Natural streamflow stayed at around 90% of average during August, although streams rose a little after the rain late in the month. Fall River led the subwatersheds at around 110% of average flow for the month, compared to around 85% of average in both the upper Henry’s Fork and Teton River. Rate of flow recession was about average during the month, as natural flow fell from around 2,800 cfs at the start of the month to 2,500 cfs at the end. 

Graph of streamflow in Henry's Fork watershed

Graph of natural streamflow in Henry’s Fork watershed through September 9.

Diversion was also around 90% of average for the month. A period of above-average diversion during the middle of the month was offset by lower diversion rates at the beginning and end of the month. After dropping a little in the wake of the late-August rain, diversion increased a little during the first part of September as weather turned warm and dry again. Diversion from Fall River was below average for the whole month, whereas that on the Teton River was generally a little above average. As a result of high diversion and low natural flow on the Teton River, delivery of 100-200 cfs from the Henry’s Fork to the Teton River via the Crosscut Canal was necessary to meet irrigation demand.

Graph of diversion in Henry's Fork watershed

Graph of diversion in the Henry’s Fork watershed through September 9.

Island Park Reservoir Stays Well Above Average

Outflow from Island Park Reservoir was well below average during August, reaching a maximum of 930 cfs, compared with a maximum of 1,140 cfs at the peak of irrigation demand in July. Most of the storage water delivered from the reservoir during August was needed for delivery to the Teton River.

Graph of outflow from Island Park Reservoir

Outflow from Island Park Reservoir through September 9.

As a result of below-average outflow, the reservoir dropped only 11,574 ac-ft during the month of August, 8.6% of the reservoir’s capacity. As of September 10, reservoir content is 73% full, compared with an average of 46% full for the date. The reservoir contained 36,967 ac-ft more than average on September 10. All other things being equal, this is worth about 187 cfs of additional winter outflow from Island Park Dam.
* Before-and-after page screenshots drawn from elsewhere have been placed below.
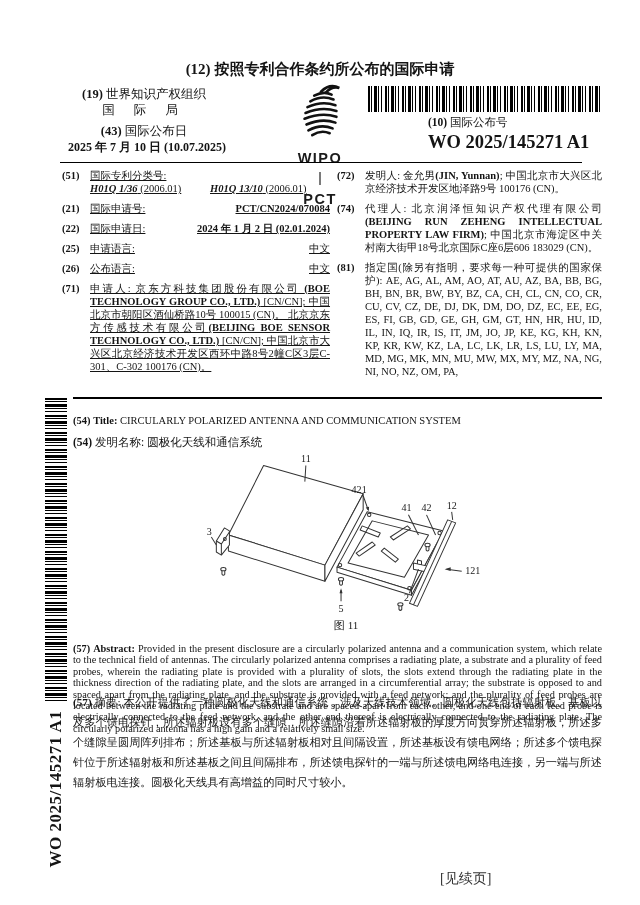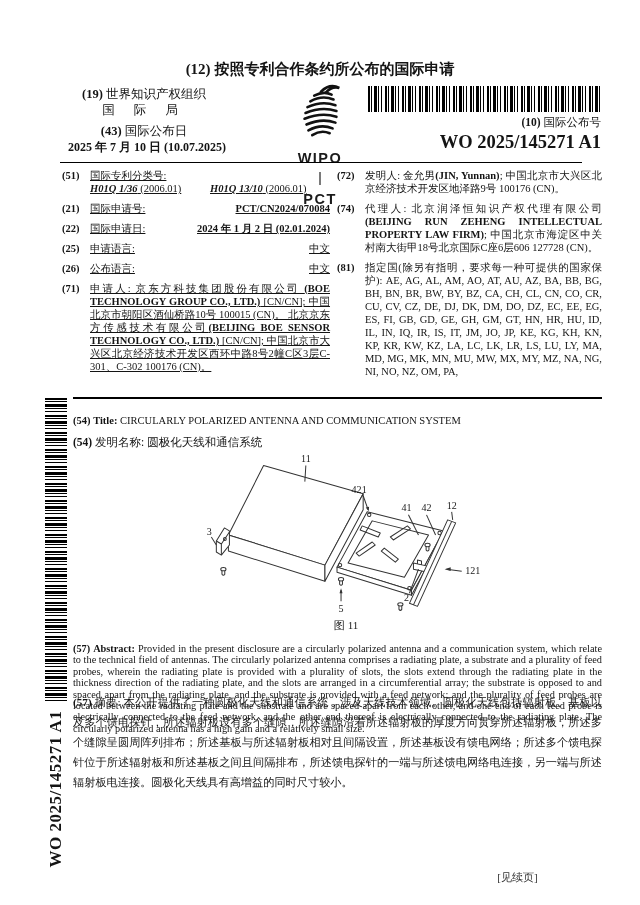--- a/index.html
+++ b/index.html
@@ -23,7 +23,7 @@
   .barcode-top{top:86px;left:368px;width:232px;height:26px;
       background:repeating-linear-gradient(90deg,#000 0 2px,#fff 2px 3px,#000 3px 4px,#fff 4px 6px,
       #000 6px 9px,#fff 9px 10px,#000 10px 11px,#fff 11px 13px,#000 13px 14px,#fff 14px 17px);}
-  .f10-block{top:115px;left:416px;width:185px;text-align:right;}
+  .f10-block{top:115px;left:428px;width:185px;text-align:left;}
   .f10-label{font-size:11.5px;}
   .f10-value{font-size:18.5px;font-weight:bold;white-space:nowrap;margin-top:2px;}
   .rule1{top:162px;left:60px;width:522px;height:1.4px;background:#000;}

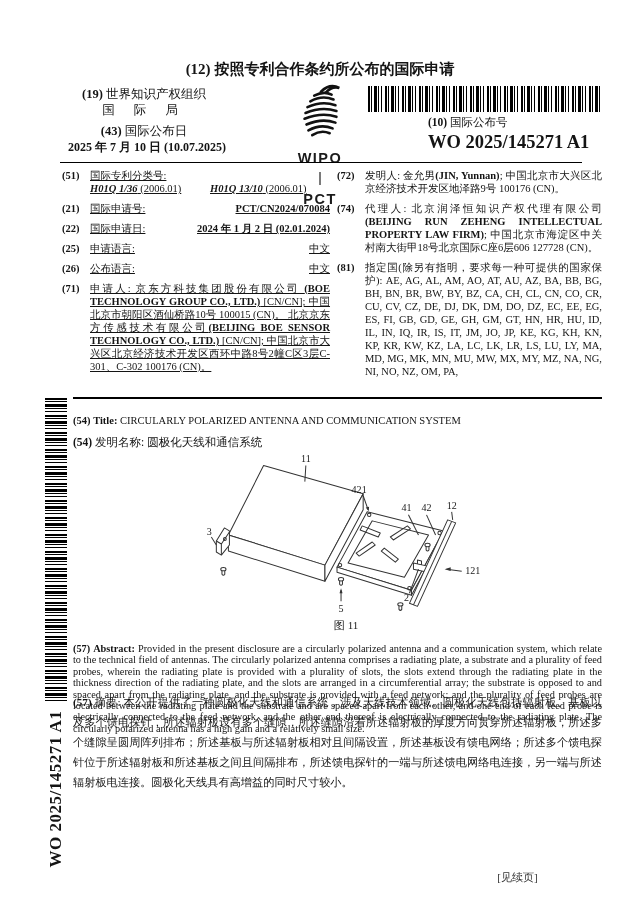--- a/index.html
+++ b/index.html
@@ -167,7 +167,7 @@
     </div>
     <div class="field">
       <span class="fnum">(74)</span>
-      <span><span>代理人: 北京润泽恒知识产权代理有限公司 </span><span class="b">(BEIJING RUN ZEHENG INTELLECTUAL PROPERTY LAW FIRM)</span><span>; 中国北京市海淀区中关村南大街甲18号北京国际C座6层606 127728 (CN)。</span></span>
+      <span><span>代理人: 北京润泽恒知识产权代理有限公司 </span><span class="b">(BEIJING RUN ZEHENG INTELLECTUAL PROPERTY LAW FIRM)</span><span>; 中国北京市海淀区中关村南大街甲18号北京国际C座6层606 183029 (CN)。</span></span>
     </div>
     <div class="field">
       <span class="fnum">(81)</span>

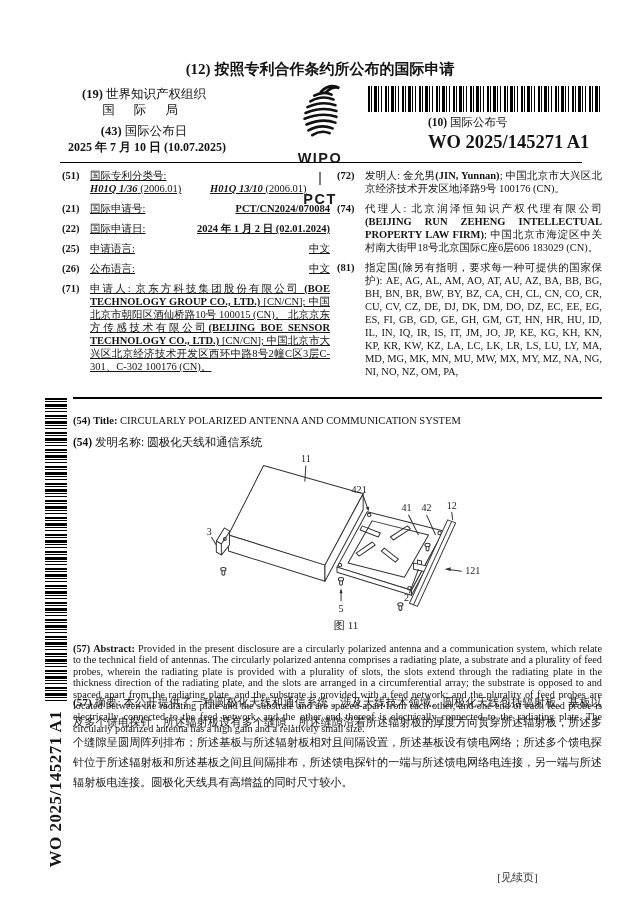--- a/index.html
+++ b/index.html
@@ -59,7 +59,7 @@
   .vert-pub{top:777px;left:-32px;width:180px;height:24px;transform:rotate(-90deg);
       text-align:center;font-size:17px;font-weight:bold;letter-spacing:0.5px;white-space:nowrap;}
 
-  .footer-cont{top:870px;left:440px;width:155px;text-align:center;font-size:11px;color:#333;}
+  .footer-cont{top:870px;left:440px;width:155px;text-align:left;font-size:14px;color:#333;}
 </style>
 </head>
 <body>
Graph of outflow from Island Park Reservoir

Outflow from Island Park Reservoir through September 9.

Lower Henry’s Fork Flow Objective Met with High Precision

This summer, the flow objective for the lower Henry’s Fork was 1,000 cfs at the St. Anthony stream gage, as long as Island Park Reservoir is being drafted. Outflow from Island Park Dam is changed as needed to meet irrigation demand and meet this flow objective. Since Island Park delivery began on July 3, flow at the St. Anthony gage has averaged 1,087 cfs. Daily average flow has dropped below 1,000 cfs on only 9 days, and the average over those 9 days was 979 cfs. This high degree of precision in meeting the St. Anthony flow objective is due to careful management and communication among Fremont-Madison Irrigation District, HFF, U.S. Bureau of Reclamation, and Fall River Electric Cooperative. As of September 10, only a few days of Island Park storage delivery remain, so the St. Anthony flow statistics will remain very close to what they are today.

Graph of streamflow in Henry's Fork at St. Anthony

Streamflow in Henry’s Fork at St. Anthony through September 9.

Outlook for Autumn

Outflow from Island Park Reservoir will continue to be reduced in small increments until inflow and outflow are equal and reservoir volume stays constant. This will occur by September 15, at an outflow of around 410 cfs. The reservoir will then be at its lowest point for the year, around 73% full. Outflow will remain at this level until the middle of October. By then, the reservoir will probably be filling a little, as cooler weather decreases evaporation from the reservoir surface. Some precipitation would help as well. If needed, outflow may be reduced by 25-50 cfs during late October and November if needed to fill the reservoir a little more before winter. Regardless, winter outflow is likely to be between 400 and 450 cfs–not as high as last year’s 506 cfs but higher than the long-term average of 354 cfs.